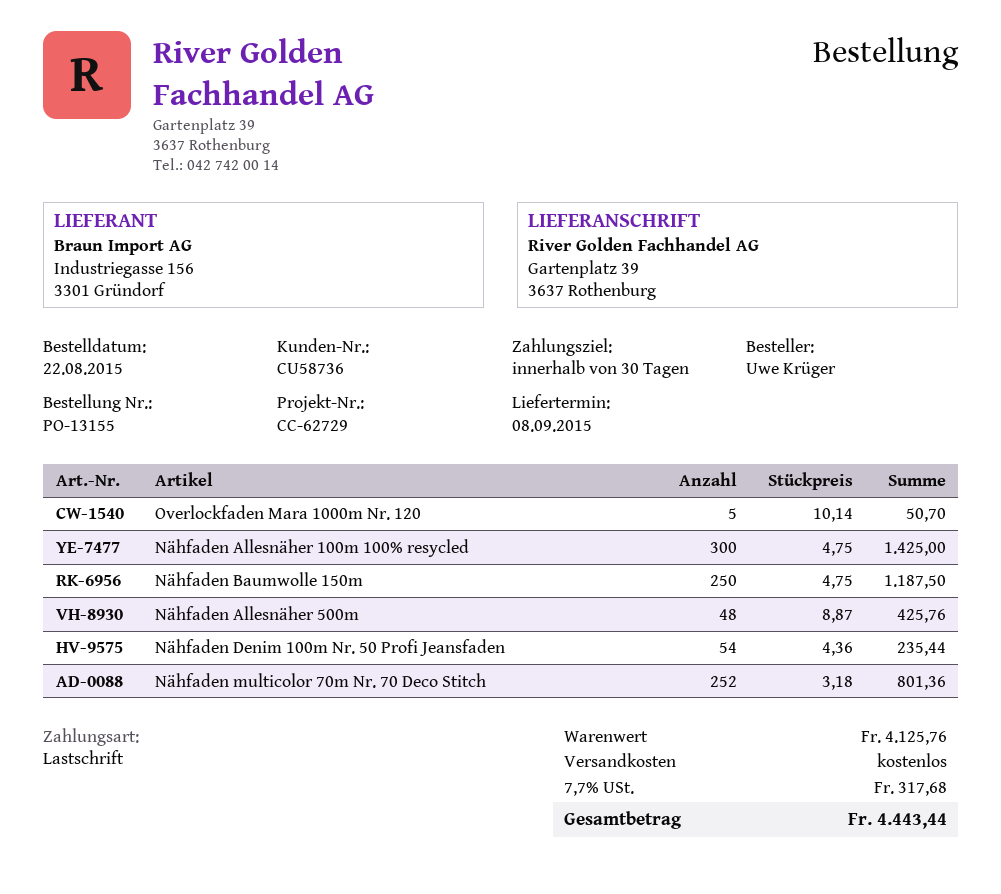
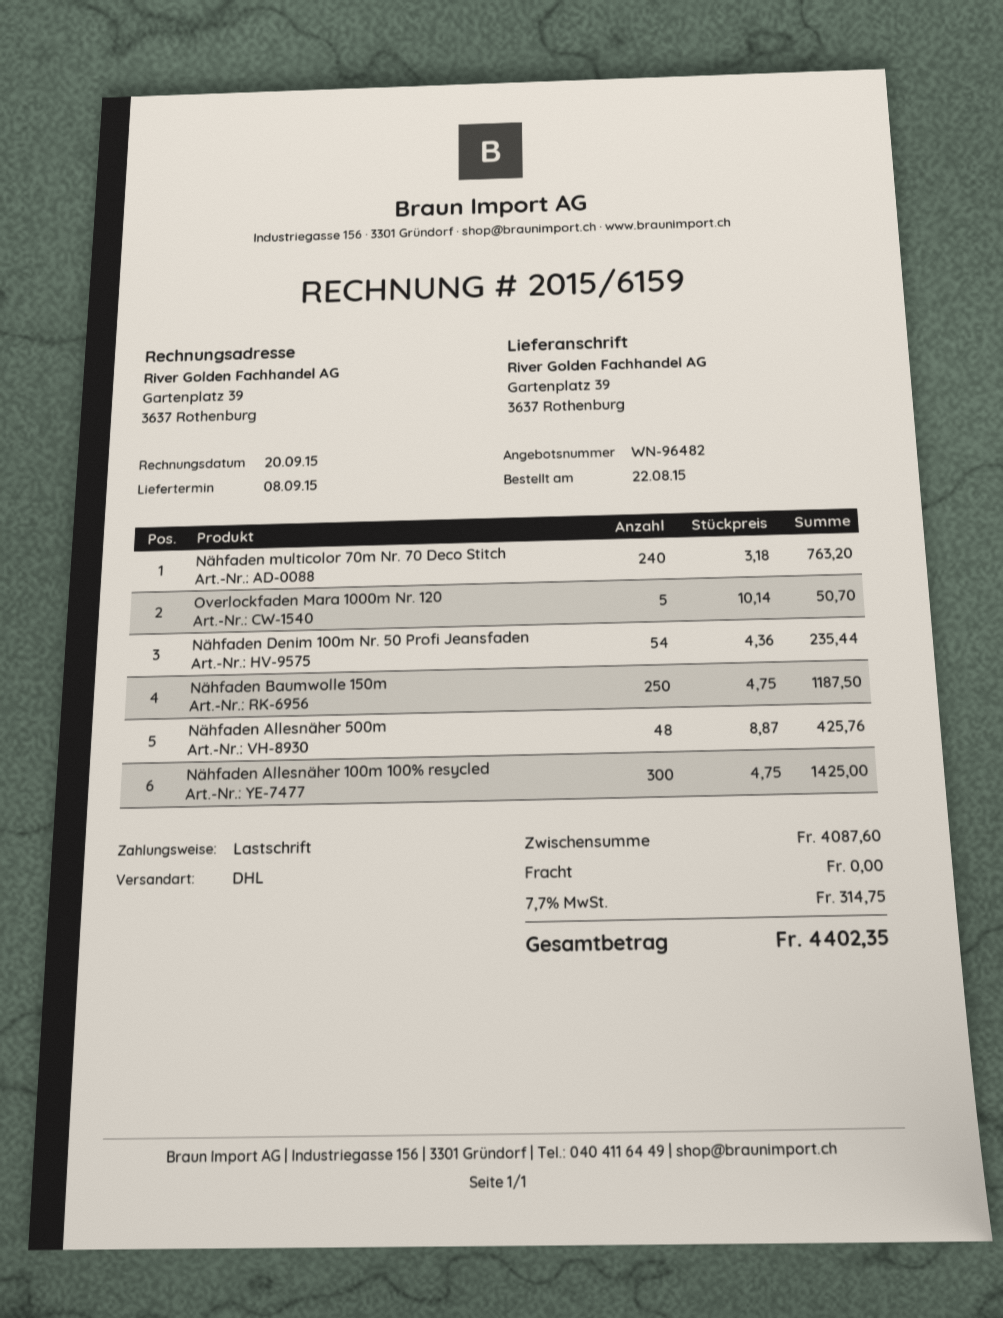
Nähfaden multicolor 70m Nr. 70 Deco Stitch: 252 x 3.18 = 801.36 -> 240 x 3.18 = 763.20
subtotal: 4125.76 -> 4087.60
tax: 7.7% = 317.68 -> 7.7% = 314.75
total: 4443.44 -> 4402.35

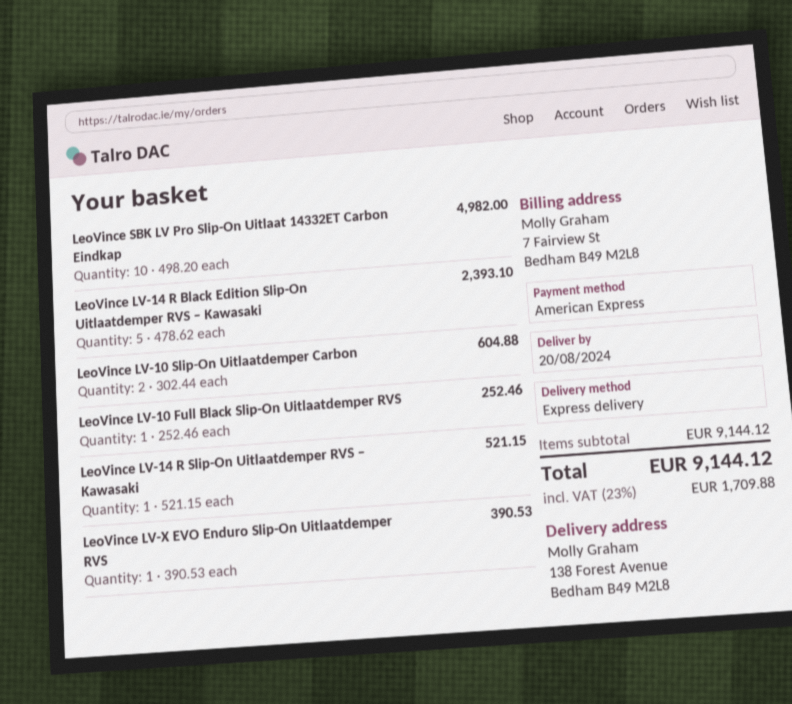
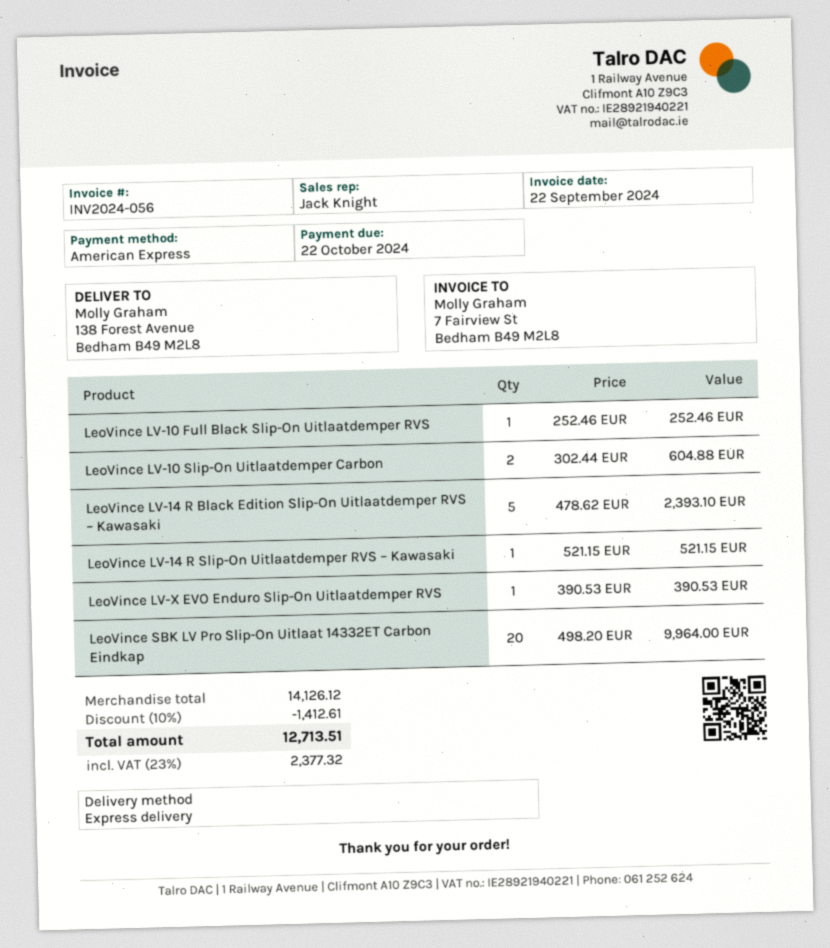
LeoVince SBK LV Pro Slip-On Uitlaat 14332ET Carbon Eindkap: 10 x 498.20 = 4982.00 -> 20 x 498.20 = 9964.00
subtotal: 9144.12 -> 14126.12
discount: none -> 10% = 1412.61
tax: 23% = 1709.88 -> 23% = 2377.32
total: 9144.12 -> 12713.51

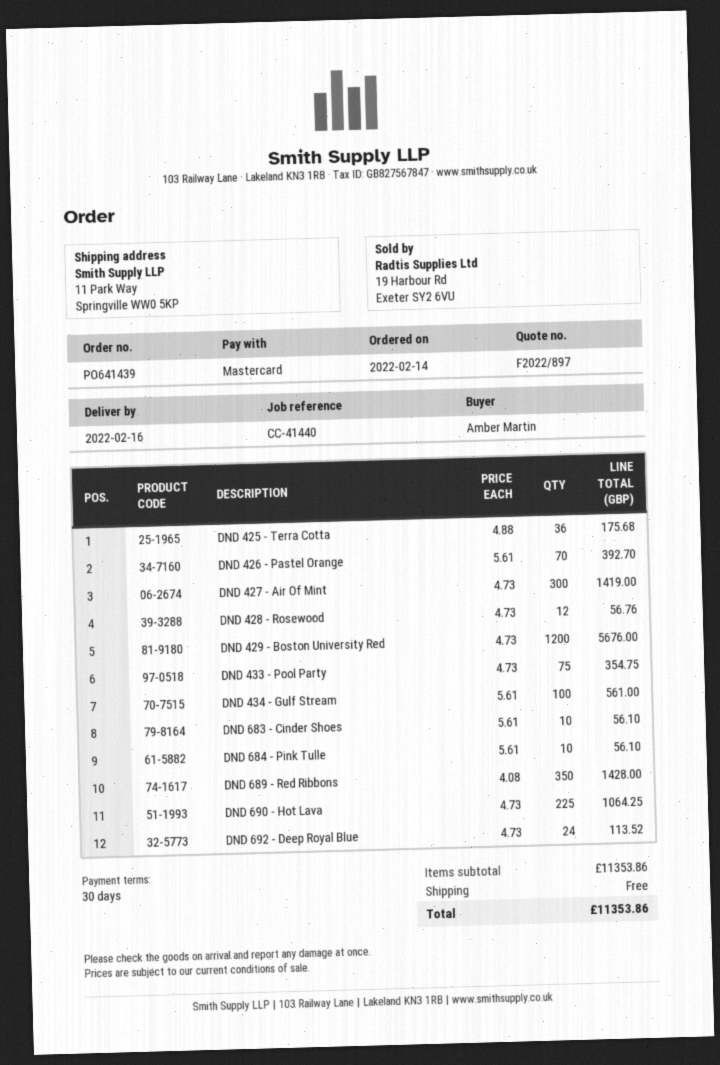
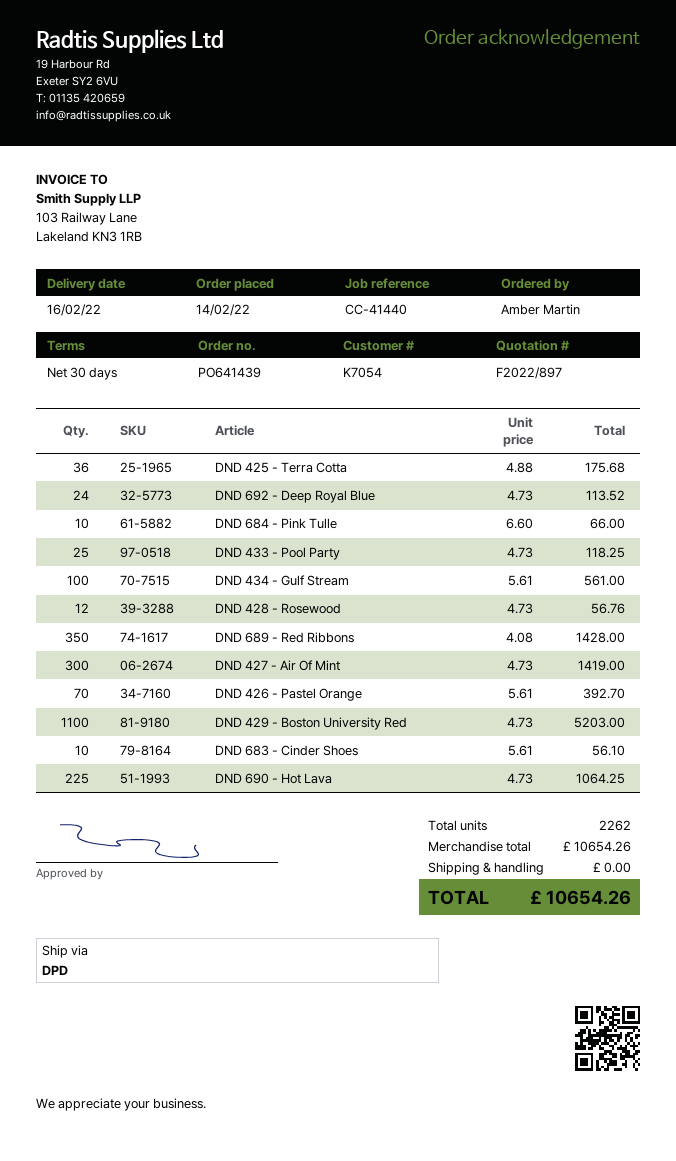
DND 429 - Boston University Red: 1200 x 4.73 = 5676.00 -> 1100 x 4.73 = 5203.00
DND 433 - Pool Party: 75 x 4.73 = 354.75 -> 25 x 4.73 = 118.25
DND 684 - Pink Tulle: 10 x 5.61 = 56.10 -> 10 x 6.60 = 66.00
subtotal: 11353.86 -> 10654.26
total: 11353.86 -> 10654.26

******************************

### [Exercise brief]
Your task is to output exactly the lines running from the one with "DND 429 - Boston" through the final line of the material above, with both ends included.

### [Reply]
DND 429 - Boston University Red: 1200 x 4.73 = 5676.00 -> 1100 x 4.73 = 5203.00
DND 433 - Pool Party: 75 x 4.73 = 354.75 -> 25 x 4.73 = 118.25
DND 684 - Pink Tulle: 10 x 5.61 = 56.10 -> 10 x 6.60 = 66.00
subtotal: 11353.86 -> 10654.26
total: 11353.86 -> 10654.26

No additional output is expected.